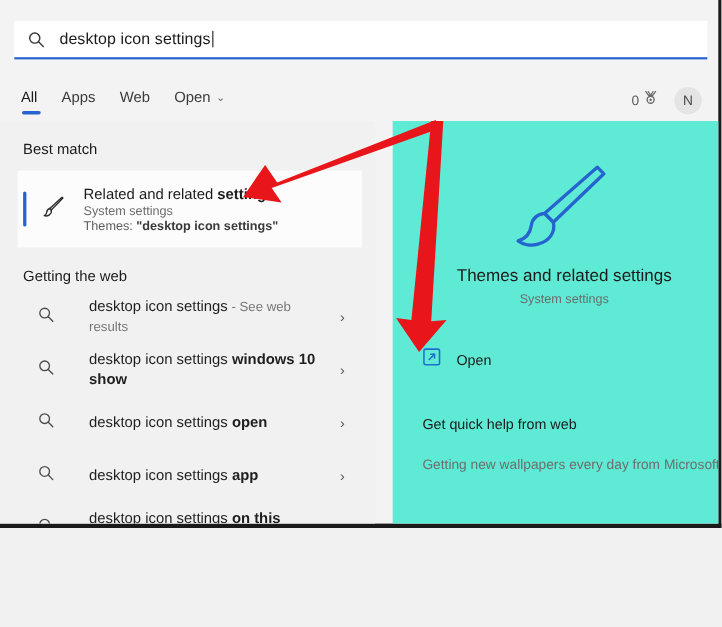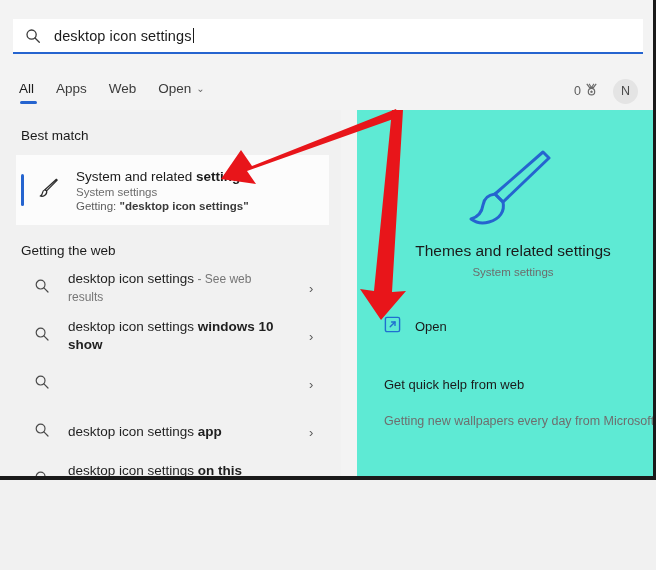"System and related" span { text: System -> Related }
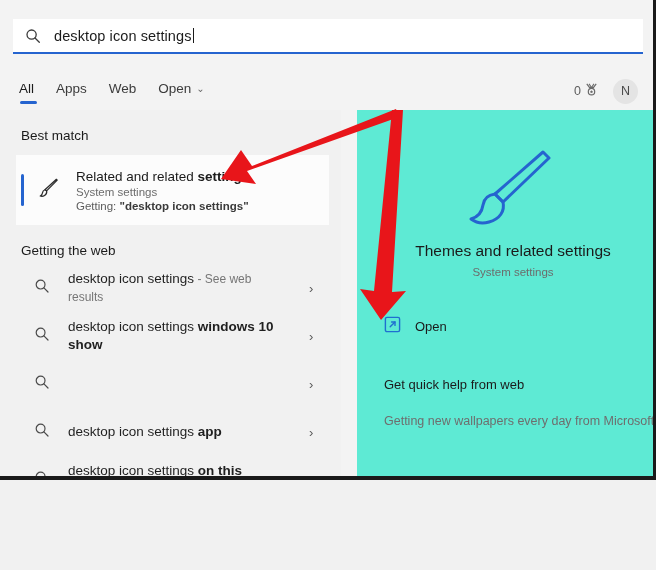"Getting:" span { text: Getting -> Themes }
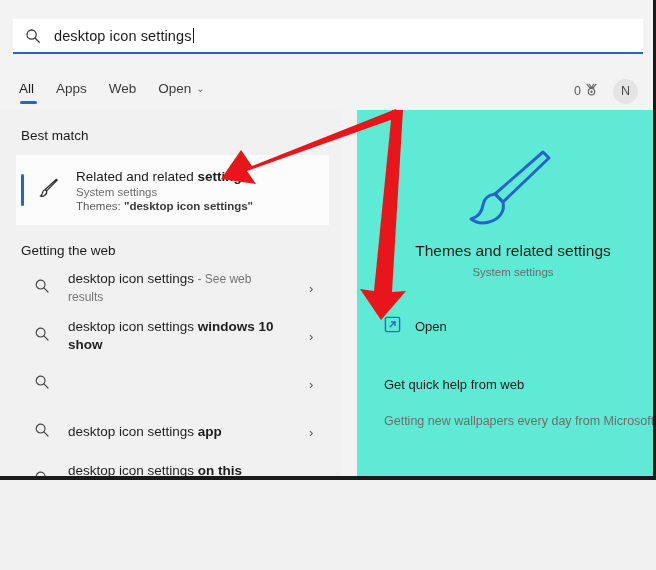"desktop icon settings - See" .web-row { gap: none -> 13px }
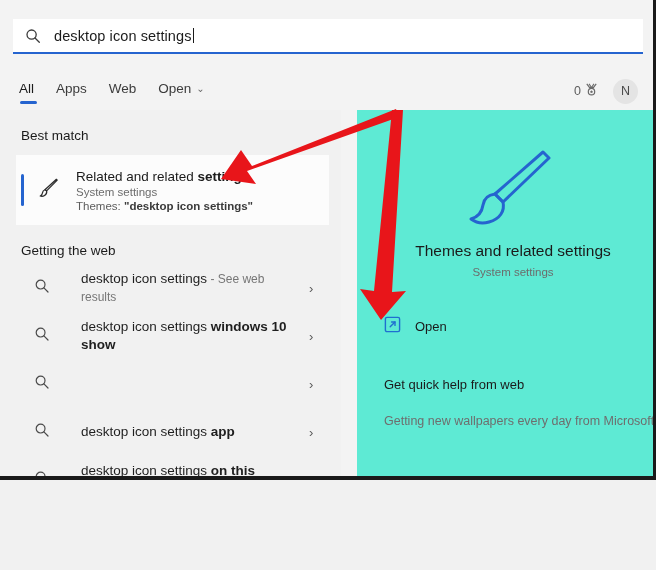"desktop icon settings open" span.row-label { html: none -> <span><span>desktop icon settings </span><b>open</b></span> }
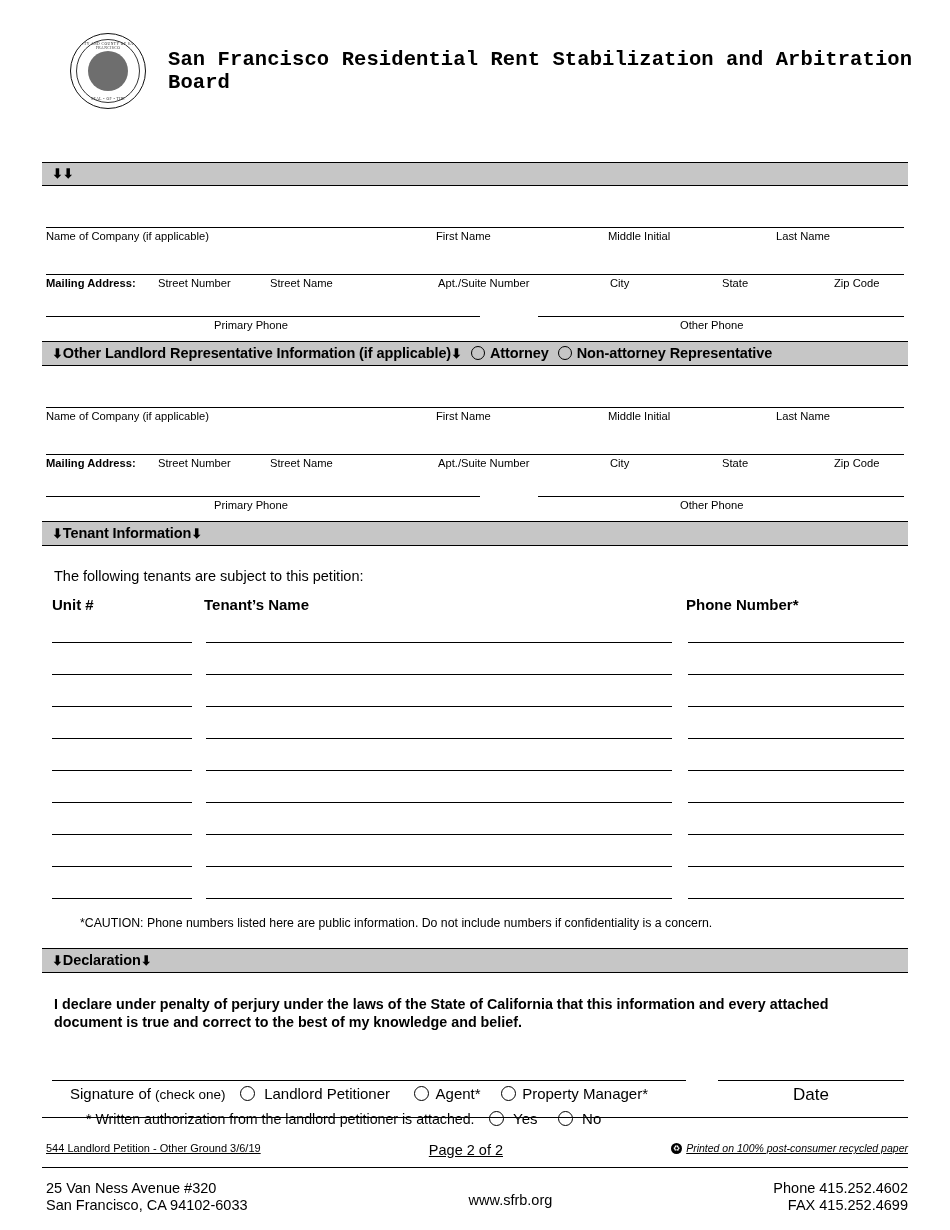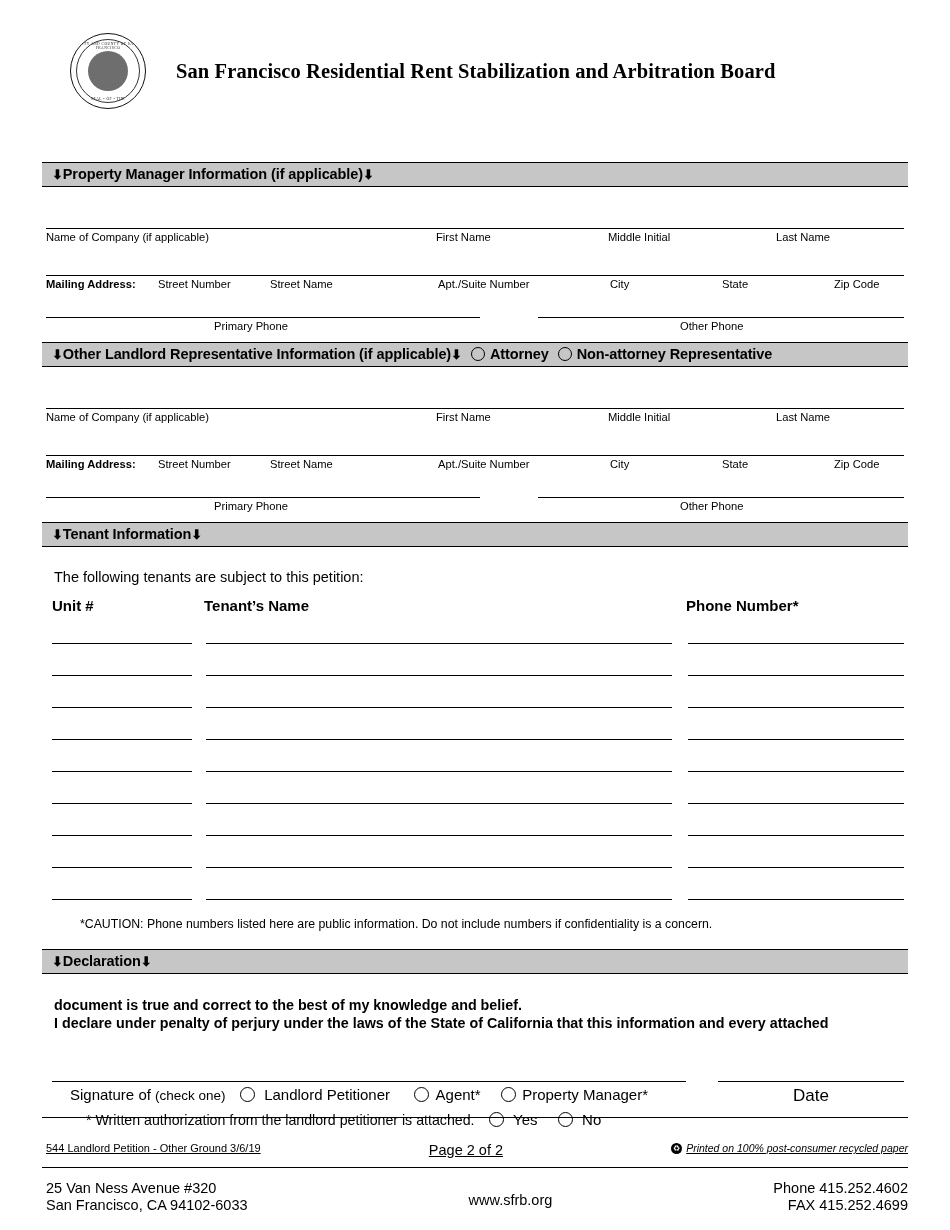"San Francisco Residential Rent" .org-title { font-family: Liberation Serif, serif -> Liberation Mono, monospace; margin-left: 30px -> 22px }
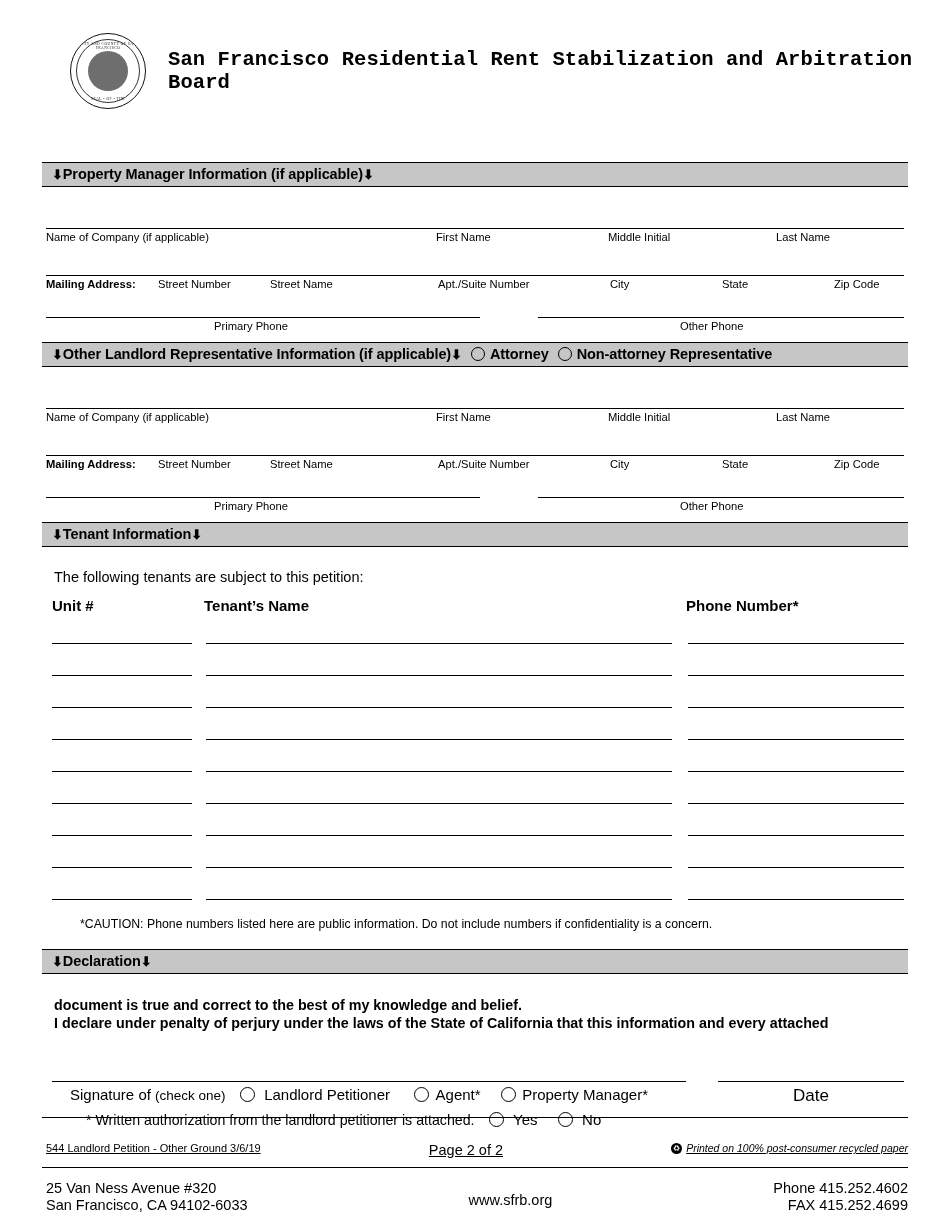"Property Manager Information (if" span { html: <span>Property Manager Information (if applicable)</span> -> none }
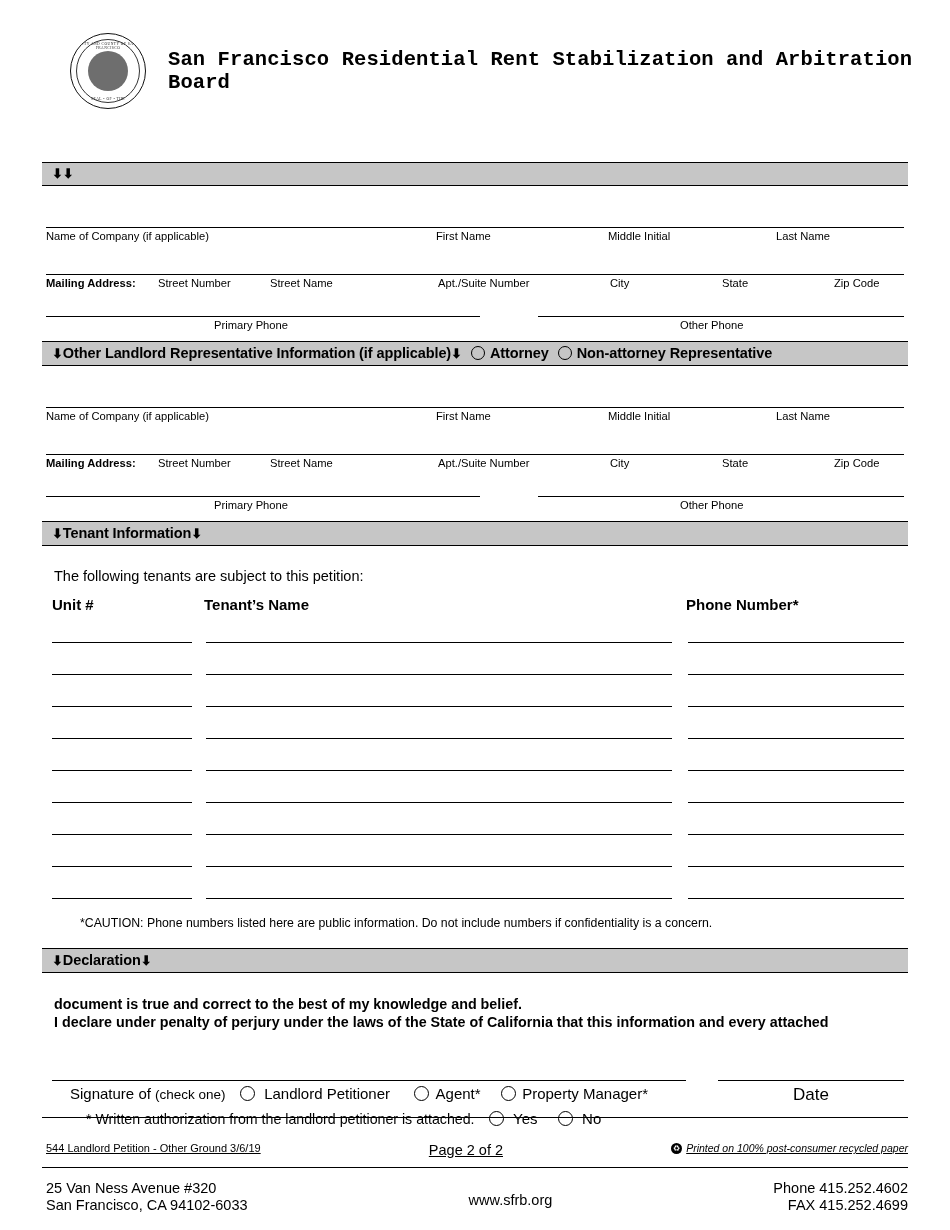"document is true and correct" div { order: before "I declare under penalty of" -> after "I declare under penalty of" }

Problem requirements
With pictures excluded, the material is to be written out exactly as given.

Answer below
"System and related" span { text: System -> Related }
"Getting:" span { text: Getting -> Themes }
"desktop icon settings - See" .web-row { gap: none -> 13px }
"desktop icon settings open" span.row-label { html: none -> <span><span>desktop icon settings </span><b>open</b></span> }
"San Francisco Residential Rent" .org-title { font-family: Liberation Serif, serif -> Liberation Mono, monospace; margin-left: 30px -> 22px }
"Property Manager Information (if" span { html: <span>Property Manager Information (if applicable)</span> -> none }
"document is true and correct" div { order: before "I declare under penalty of" -> after "I declare under penalty of" }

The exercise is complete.